Politics Shelved for Memorial

NEW YORK — The seventh anniversary of the World Trade Center attacks will be marked again by four moments of silence and the somber reading of victims’ names, but this year, presidential candidates attending the ceremony have also pledged to put politics aside for the day.

Sens. John McCain and Barack Obama have agreed to help keep the focus on remembering those who were lost, not the race to the White House.

Anthony Gardner, WTC United Family Group’s executive director, whose brother Harvey, 35, died in the attack, said he couldn’t speak for other families but said he welcomed the candidates.

“I think it will bring national focus to Ground Zero as it rightfully deserves,” he said. “This was an attack on our country, regardless of our party affiliation.”

Sally Regenhard, whose firefighter son, Christian, 28, died in the trade center collapse, said she couldn’t be happier about McCain and Obama attending.

“I think it’s a great thing for them to show that one of these two people who will be the next president of the United States is paying respect to the 9/11 victims,” said Regenhard, founder of Skyscraper Safety Campaign, a nonprofit that has lobbied for safer high-rise towers. “I hope they will take a more meaningful role … in health care for first responders who are now sick and dying.”

The ceremony will be at Zuccotti Park, a block away from the former World Trade Center site. Last year was the first time the memorial was held at the park and not Ground Zero, because of construction safety concerns.

At 8:46 a.m., a moment of silence will observe the time the first passenger plane struck the North Tower. Bells will ring at houses of worship across the city and the reading of the names will begin.

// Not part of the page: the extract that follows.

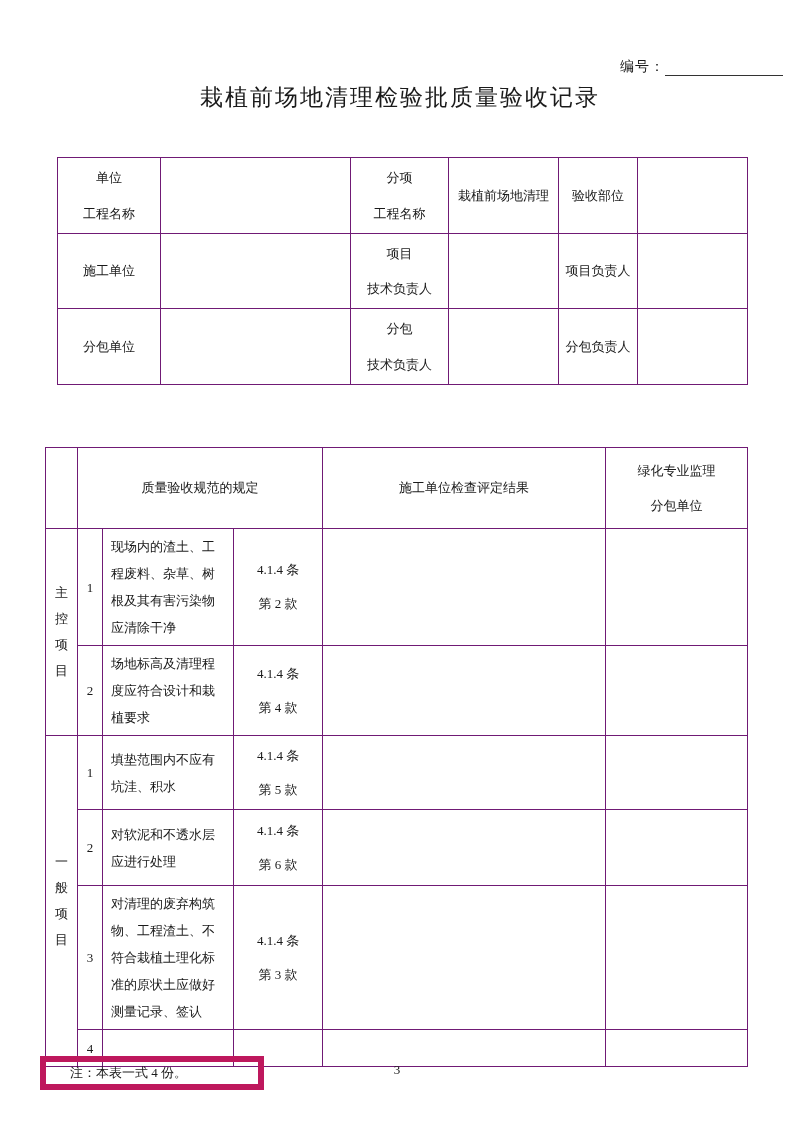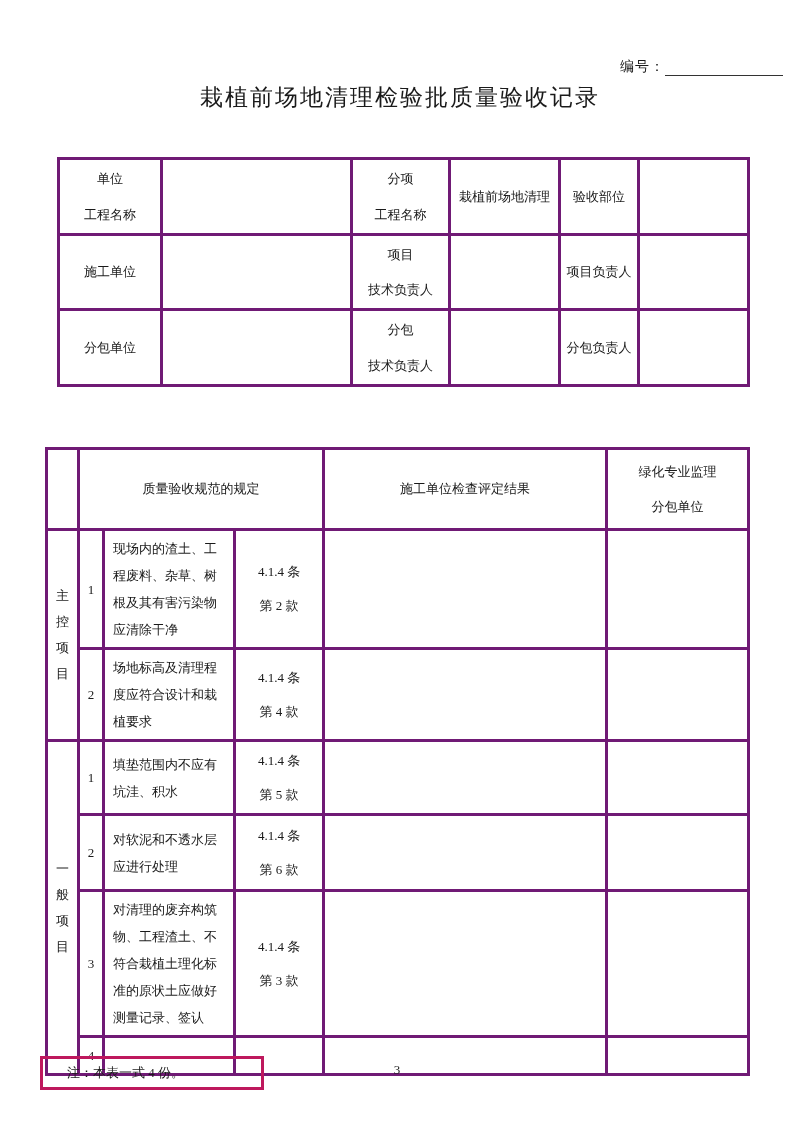"单位" td { border: 3px solid #701a75 -> 1px solid #701a75 }
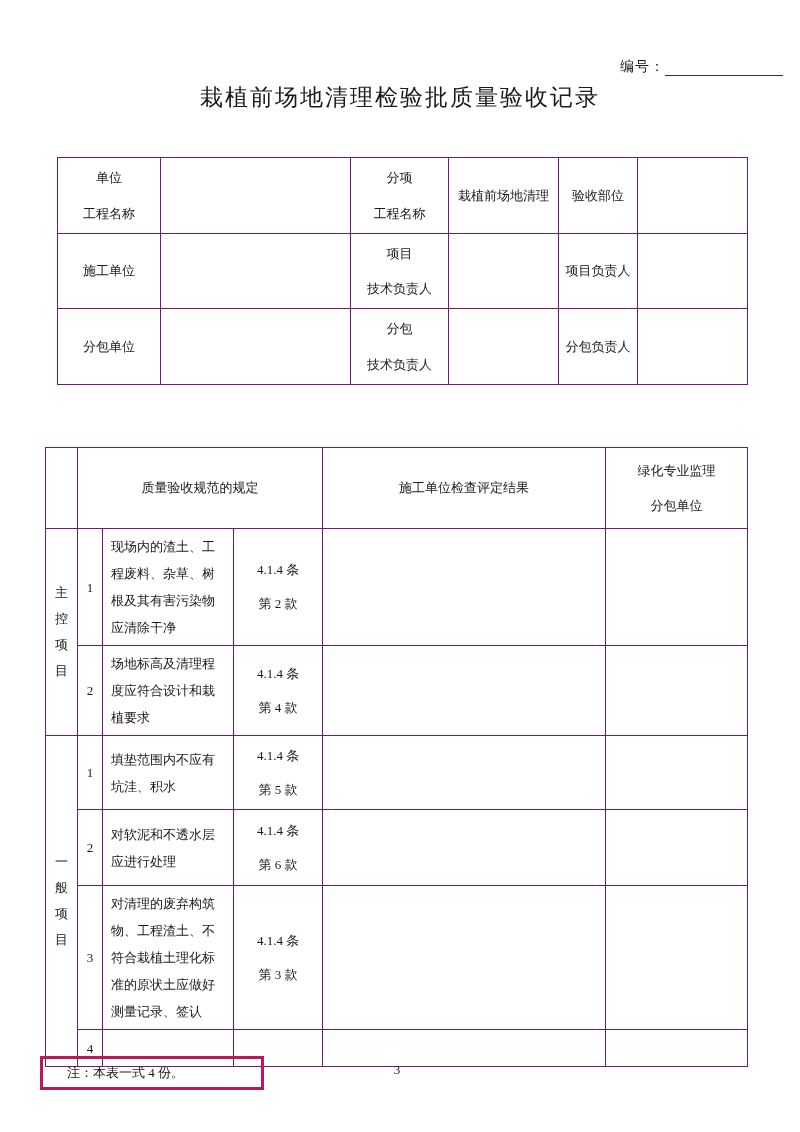"注：本表一式 4 份。" .footnote-box { border: 3px solid #be185d -> 6px solid #be185d }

This year each of the 2,751 names of World Trade Center victims will be read by a family member and a college student representing the native country of the person who died.

The name reading, like years past, is the cornerstone of the Thursday ceremony.

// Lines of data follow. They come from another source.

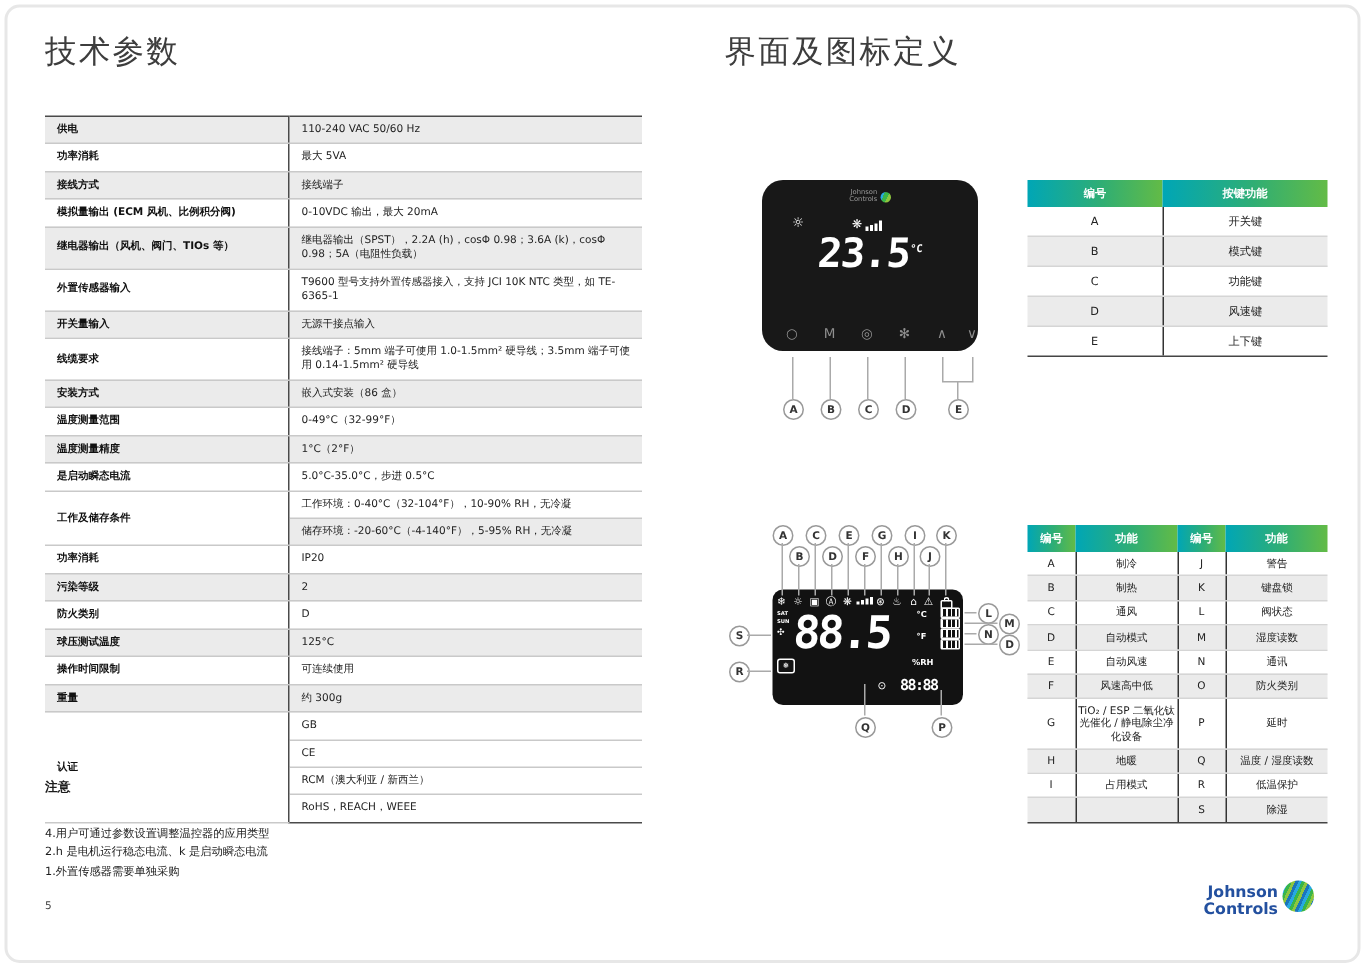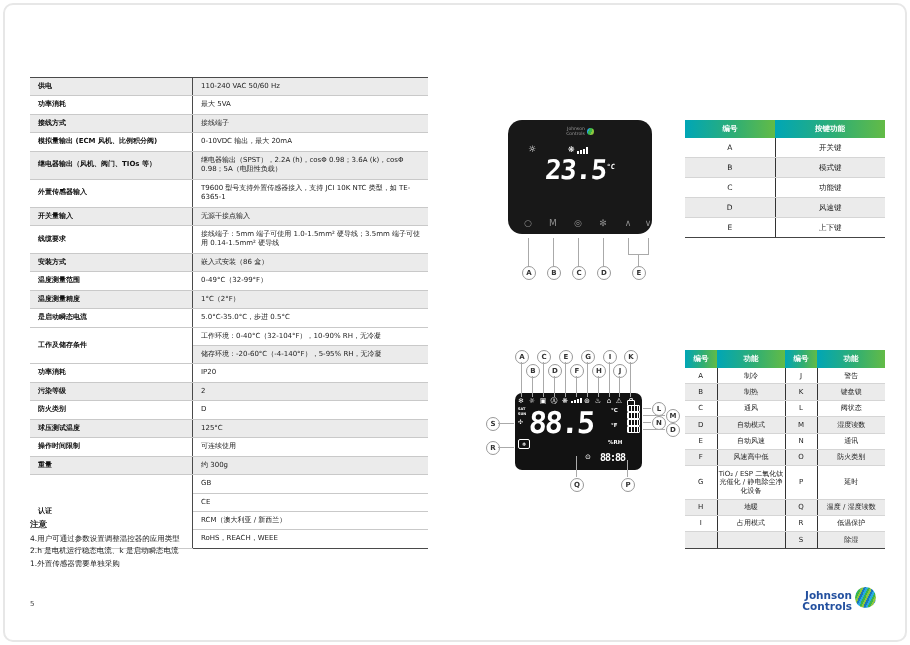"技术参数" div.col-title { html: none -> <div>技术参数</div> }
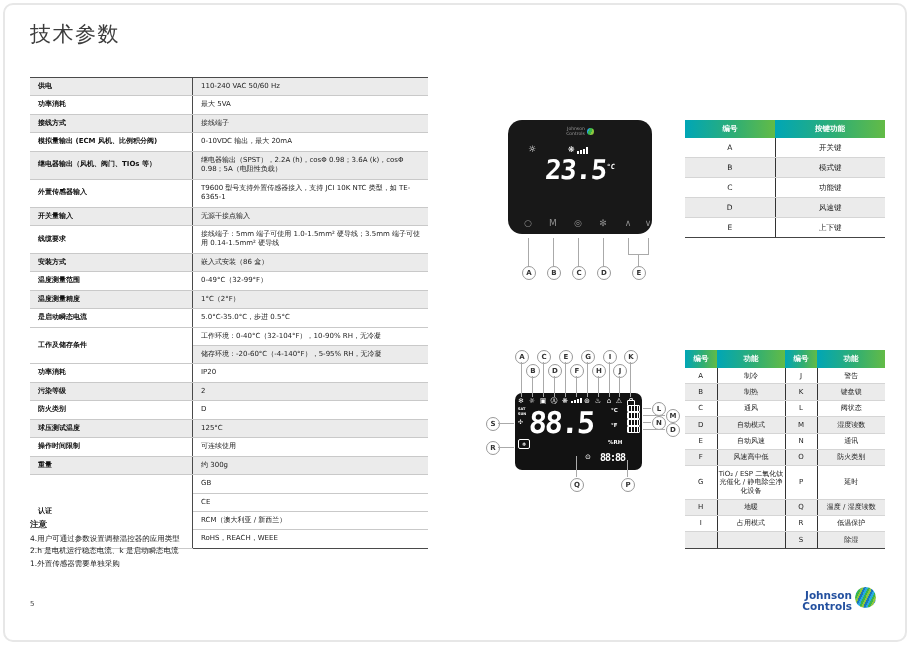"界面及图标定义" div.col-title { html: none -> <div>界面及图标定义</div> }
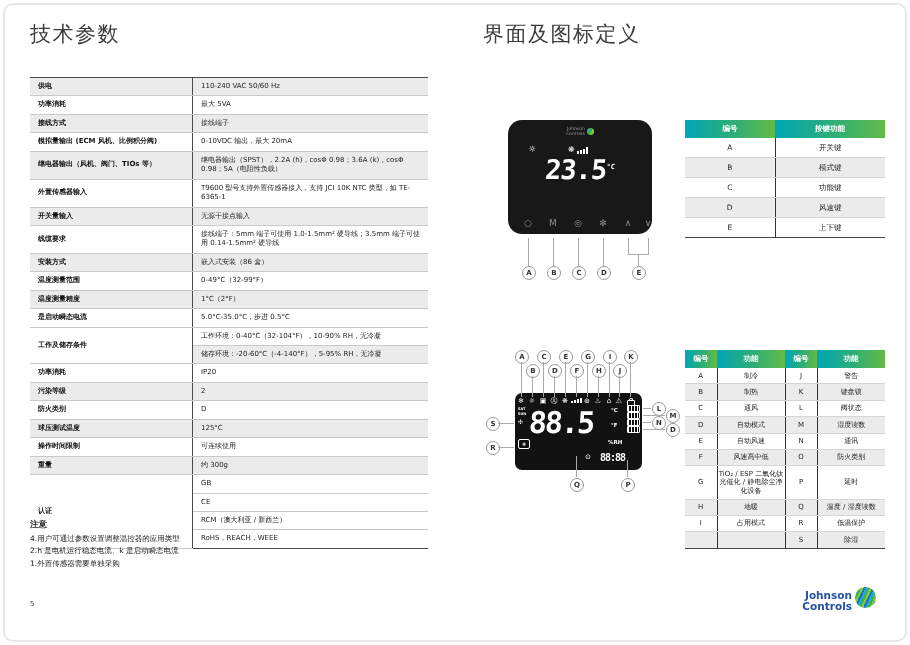"注意" .notes-title { margin-bottom: 2px -> 19px }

Shortly before 9 a.m., families of the victims will descend into Ground Zero using the construction ramp on the south side of the 16-acre site before returning to street level.

At 9:03 a.m. Thursday, the reading of the names will stop for a moment of silence indicating the moment a second plane slammed into the South tower.

Two more moments of silence are at 9:59 a.m. and 10:29 a.m., representing the times of the collapse of the south tower and north tower.

In Eisenhower Park in East Meadow, 250 to 300 people gathered at sunset as Nassau County Executive Thomas Suozzi stood at the September 11 Memorial to the 355 county residents killed.

“This ceremony, like this monument, is our feeble effort to tell those who still suffer, to tell those who still grieve, we have not forgotten and we will never forget,” Suozzi said.

Staff writer William Murphy contributed to this story.